Gli stati in via di sviluppo che hanno visto una rapida crescita al loro interno hanno indissolubilmente legato le loro economie al mercato globale, attraverso i flussi di investimenti stranieri (Foreign Direct Investments, anche chiamati FDIs) ed hanno sfruttato lo sviluppo tecnologico, cavalcandone l’onda.
Una prova è il reddito cinese, il quale, nei vent’ anni che vanno dal 1980 al 2000 è cresciuto ad un tasso annuo del 10% circa.
Tra la fine degli anni settanta ed il 2003 il Prodotto Interno Lordo si è moltiplicato di ben nove volte e nello stesso 2003 la Cina è diventata la nazione con il più consistente flusso di FDIs al mondo, sorpassando per la prima volta l’America.
Attualmente (2011), il flusso di investimenti ha iniziato ad andare in senso opposto, ovvero non più dai paesi industrializzati verso la Cina ma dalla Cina verso l’estero, e sta anche sperimentando una continua crescita, dato che la crisi in atto ha fornito alle imprese cinesi una conveniente opportunità per espandersi ed investire all’estero a prezzi relativamente competitivi.
Da gennaio a giugno, gli investimenti cinesi all’estero (Outbound Direct Investments, da qui in poi ODI) in settori non finanziari, con $17,84 miliardi, sono cresciuti del 43,9% su base annua, 22,4% di questa somma è stata destinata ad acquisizioni o fusioni.

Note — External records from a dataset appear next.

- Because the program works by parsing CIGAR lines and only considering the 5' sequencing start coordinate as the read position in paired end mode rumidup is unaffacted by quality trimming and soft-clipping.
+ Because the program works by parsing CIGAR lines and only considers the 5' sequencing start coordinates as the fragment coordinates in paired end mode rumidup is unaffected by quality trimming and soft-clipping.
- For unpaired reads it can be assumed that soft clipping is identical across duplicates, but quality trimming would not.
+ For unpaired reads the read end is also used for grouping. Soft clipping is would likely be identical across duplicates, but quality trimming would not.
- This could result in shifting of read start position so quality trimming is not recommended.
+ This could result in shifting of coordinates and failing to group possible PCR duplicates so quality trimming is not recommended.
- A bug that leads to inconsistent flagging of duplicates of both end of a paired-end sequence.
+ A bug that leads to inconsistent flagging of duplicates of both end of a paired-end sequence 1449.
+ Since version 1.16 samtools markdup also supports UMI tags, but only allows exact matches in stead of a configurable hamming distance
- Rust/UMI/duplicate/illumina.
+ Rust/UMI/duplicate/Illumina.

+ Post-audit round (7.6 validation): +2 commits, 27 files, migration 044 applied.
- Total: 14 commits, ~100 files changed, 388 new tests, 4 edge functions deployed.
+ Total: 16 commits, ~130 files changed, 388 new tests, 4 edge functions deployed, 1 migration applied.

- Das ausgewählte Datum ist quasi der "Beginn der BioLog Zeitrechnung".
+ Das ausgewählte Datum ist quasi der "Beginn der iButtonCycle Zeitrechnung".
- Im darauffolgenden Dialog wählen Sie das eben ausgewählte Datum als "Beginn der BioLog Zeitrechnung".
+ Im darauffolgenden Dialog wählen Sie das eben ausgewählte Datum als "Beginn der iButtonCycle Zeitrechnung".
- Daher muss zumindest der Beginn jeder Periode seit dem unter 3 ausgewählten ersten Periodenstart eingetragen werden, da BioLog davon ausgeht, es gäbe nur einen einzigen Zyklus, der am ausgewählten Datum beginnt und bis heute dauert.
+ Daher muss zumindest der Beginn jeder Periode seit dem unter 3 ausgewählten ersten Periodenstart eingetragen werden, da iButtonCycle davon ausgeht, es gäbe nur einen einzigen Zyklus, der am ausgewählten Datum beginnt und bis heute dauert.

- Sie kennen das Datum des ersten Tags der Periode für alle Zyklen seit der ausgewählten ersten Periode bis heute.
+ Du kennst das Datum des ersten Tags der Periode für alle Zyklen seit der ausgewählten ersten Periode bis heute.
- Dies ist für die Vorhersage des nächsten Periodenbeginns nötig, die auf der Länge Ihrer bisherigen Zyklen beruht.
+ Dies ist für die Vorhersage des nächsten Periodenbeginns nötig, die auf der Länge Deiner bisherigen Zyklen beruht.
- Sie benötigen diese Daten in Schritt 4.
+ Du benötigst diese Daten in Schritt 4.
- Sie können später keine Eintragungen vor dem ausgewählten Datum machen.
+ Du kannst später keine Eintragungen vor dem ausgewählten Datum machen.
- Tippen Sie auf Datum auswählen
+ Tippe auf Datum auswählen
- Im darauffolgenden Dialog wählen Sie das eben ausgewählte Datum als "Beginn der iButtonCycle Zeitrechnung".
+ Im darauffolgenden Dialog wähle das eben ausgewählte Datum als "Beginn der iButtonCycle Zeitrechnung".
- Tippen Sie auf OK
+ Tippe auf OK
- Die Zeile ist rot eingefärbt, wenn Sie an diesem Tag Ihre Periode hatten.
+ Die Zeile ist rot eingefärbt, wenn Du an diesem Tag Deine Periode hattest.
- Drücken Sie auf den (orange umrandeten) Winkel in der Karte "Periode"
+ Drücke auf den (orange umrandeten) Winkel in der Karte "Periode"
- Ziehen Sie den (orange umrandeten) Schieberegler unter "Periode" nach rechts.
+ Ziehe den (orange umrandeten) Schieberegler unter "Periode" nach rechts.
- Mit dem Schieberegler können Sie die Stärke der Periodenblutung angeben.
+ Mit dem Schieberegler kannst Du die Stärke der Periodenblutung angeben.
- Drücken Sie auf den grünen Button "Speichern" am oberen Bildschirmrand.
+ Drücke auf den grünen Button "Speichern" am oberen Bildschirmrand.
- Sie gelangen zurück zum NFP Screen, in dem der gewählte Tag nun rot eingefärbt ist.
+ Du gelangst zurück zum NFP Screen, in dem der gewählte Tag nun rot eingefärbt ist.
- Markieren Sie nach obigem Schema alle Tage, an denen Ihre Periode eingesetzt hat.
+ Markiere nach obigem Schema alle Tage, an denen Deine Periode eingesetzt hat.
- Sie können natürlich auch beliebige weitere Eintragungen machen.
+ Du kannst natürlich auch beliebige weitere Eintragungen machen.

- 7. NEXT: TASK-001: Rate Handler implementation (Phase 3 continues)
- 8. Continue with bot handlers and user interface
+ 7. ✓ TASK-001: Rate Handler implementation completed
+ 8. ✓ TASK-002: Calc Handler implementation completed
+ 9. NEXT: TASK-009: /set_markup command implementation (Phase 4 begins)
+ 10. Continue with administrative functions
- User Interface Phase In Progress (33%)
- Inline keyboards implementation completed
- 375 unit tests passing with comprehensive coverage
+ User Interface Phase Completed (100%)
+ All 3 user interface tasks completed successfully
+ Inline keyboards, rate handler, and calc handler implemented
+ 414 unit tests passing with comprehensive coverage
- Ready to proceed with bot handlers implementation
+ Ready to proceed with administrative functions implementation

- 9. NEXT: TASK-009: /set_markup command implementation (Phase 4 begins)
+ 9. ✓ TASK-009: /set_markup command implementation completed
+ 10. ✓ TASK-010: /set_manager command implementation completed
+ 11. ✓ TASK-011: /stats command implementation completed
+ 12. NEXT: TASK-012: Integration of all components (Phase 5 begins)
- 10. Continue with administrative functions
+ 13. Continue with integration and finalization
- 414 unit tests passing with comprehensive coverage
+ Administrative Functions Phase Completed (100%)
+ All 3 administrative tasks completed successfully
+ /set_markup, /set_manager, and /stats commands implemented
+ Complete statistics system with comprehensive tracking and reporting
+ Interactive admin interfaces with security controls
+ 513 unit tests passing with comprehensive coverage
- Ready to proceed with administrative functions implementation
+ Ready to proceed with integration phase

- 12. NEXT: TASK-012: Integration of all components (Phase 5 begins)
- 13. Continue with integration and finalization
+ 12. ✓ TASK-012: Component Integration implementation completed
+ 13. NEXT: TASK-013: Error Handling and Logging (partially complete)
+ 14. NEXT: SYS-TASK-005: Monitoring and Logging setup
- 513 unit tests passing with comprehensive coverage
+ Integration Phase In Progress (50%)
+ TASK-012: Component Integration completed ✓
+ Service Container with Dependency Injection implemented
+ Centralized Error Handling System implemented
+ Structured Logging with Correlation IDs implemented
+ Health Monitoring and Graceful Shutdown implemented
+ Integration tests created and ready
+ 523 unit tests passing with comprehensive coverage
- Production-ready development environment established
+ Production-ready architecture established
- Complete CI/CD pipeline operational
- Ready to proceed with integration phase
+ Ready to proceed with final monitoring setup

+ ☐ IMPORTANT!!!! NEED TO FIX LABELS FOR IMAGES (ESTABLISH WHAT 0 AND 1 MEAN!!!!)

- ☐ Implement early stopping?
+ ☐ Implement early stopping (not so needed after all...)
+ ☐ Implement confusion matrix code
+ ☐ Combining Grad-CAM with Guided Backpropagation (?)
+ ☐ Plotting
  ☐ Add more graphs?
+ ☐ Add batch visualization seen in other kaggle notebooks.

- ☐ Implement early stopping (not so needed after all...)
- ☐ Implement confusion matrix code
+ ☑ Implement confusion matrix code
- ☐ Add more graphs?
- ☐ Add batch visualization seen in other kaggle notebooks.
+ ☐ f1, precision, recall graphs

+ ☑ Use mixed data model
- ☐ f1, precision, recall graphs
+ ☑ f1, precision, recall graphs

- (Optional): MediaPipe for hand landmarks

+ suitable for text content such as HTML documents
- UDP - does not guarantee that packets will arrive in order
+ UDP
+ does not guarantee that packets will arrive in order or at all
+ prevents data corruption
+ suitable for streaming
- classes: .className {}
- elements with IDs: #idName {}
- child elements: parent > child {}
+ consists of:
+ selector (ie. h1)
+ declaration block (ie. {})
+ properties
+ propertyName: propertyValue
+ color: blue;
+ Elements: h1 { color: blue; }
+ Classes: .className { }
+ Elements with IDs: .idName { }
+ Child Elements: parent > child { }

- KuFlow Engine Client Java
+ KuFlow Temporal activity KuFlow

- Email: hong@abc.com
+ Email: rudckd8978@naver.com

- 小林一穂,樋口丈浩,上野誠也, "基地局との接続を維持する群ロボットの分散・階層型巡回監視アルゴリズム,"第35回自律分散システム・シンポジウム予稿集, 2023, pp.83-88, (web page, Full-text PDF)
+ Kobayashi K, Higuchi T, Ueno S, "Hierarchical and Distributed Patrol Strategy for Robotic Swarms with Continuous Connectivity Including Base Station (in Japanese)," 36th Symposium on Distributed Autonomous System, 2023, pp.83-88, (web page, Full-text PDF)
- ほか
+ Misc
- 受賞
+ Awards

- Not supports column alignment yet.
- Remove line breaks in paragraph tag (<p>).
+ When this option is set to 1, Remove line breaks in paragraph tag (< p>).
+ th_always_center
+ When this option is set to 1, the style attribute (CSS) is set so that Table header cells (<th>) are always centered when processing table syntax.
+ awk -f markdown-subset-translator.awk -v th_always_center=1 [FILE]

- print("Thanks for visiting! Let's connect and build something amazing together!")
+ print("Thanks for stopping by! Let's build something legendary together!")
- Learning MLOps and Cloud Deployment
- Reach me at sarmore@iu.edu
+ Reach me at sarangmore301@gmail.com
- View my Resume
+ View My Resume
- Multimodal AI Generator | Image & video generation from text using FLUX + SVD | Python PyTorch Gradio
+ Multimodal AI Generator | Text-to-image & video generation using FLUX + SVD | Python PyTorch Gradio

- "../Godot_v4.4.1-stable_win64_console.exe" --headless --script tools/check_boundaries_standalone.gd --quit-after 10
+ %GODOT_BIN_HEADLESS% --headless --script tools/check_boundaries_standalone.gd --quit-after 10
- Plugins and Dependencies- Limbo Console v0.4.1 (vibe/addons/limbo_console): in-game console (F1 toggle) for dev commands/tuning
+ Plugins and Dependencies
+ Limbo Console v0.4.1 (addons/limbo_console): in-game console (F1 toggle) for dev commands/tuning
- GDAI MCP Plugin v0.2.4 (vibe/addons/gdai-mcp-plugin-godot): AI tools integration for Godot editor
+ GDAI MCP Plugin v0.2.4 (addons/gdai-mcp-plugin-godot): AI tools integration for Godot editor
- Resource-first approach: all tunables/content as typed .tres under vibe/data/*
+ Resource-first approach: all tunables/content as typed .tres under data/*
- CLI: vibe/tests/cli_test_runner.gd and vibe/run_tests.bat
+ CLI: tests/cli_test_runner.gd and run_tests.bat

Un ulteriore flusso di ODI cinesi si sta dirigendo da un paio d’anni a questa parte e continuerà presumibilmente a dirigersi verso la UE, tenuto anche in considerazione il fatto che nella prima metà del 2010 gli investimenti cinesi in Europa sono aumentati del 107% su base annua. Un esempio è l’acquisto da parte di Geely Holding Group, multinazionale cinese con sede ad Hangzhou, del gruppo Volvo nell’agosto 2010.
Ciò che Geely ha acquistato non è soltanto una azienda, ma un brand con una sua storia ed un team di esperti professionisti, che fungeranno per l’impresa cinese da insegnanti, e proprio qui risiede il vero valore aggiunto dell’acquisizione.